GIVEN RECORDS —
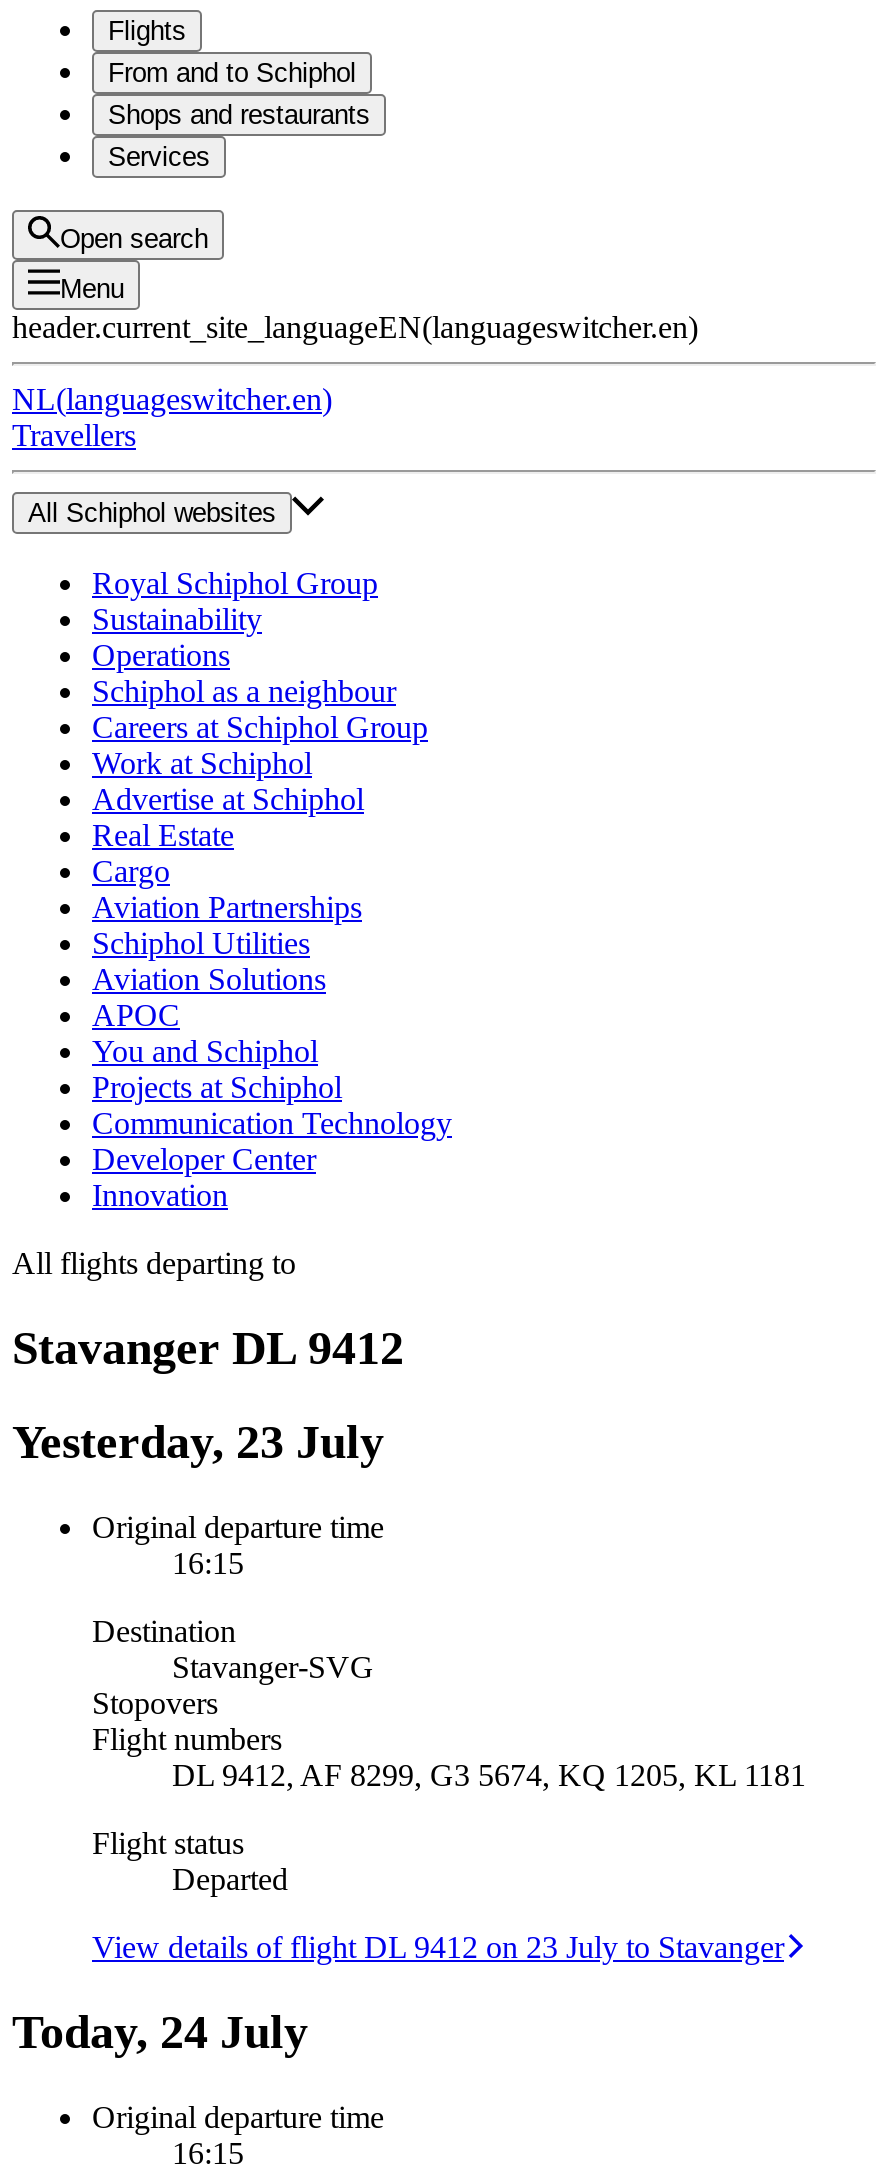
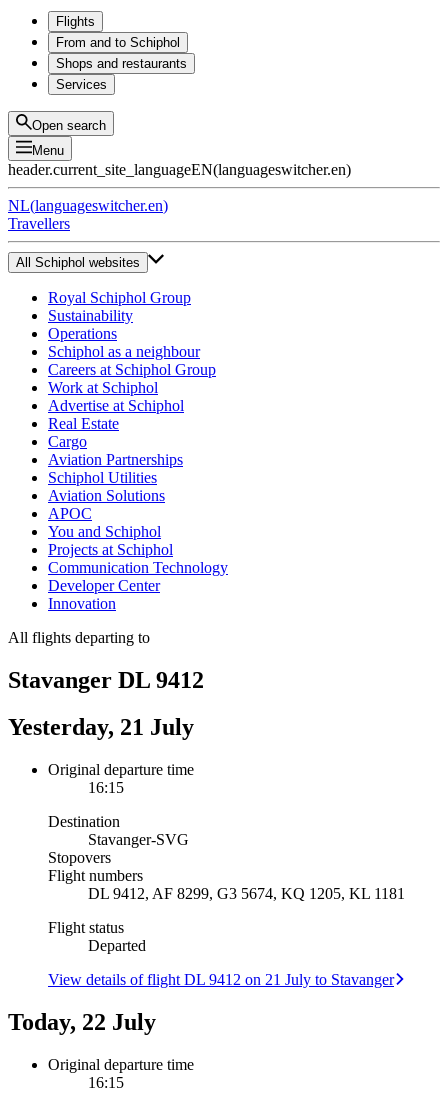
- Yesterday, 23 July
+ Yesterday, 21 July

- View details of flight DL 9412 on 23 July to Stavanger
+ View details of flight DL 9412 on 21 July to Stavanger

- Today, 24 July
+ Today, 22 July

EXERCISE REQUIREMENTS — Using the material above, gather every line that includes "flight".

WRITTEN SOLUTION —
- View details of flight DL 9412 on 23 July to Stavanger
+ View details of flight DL 9412 on 21 July to Stavanger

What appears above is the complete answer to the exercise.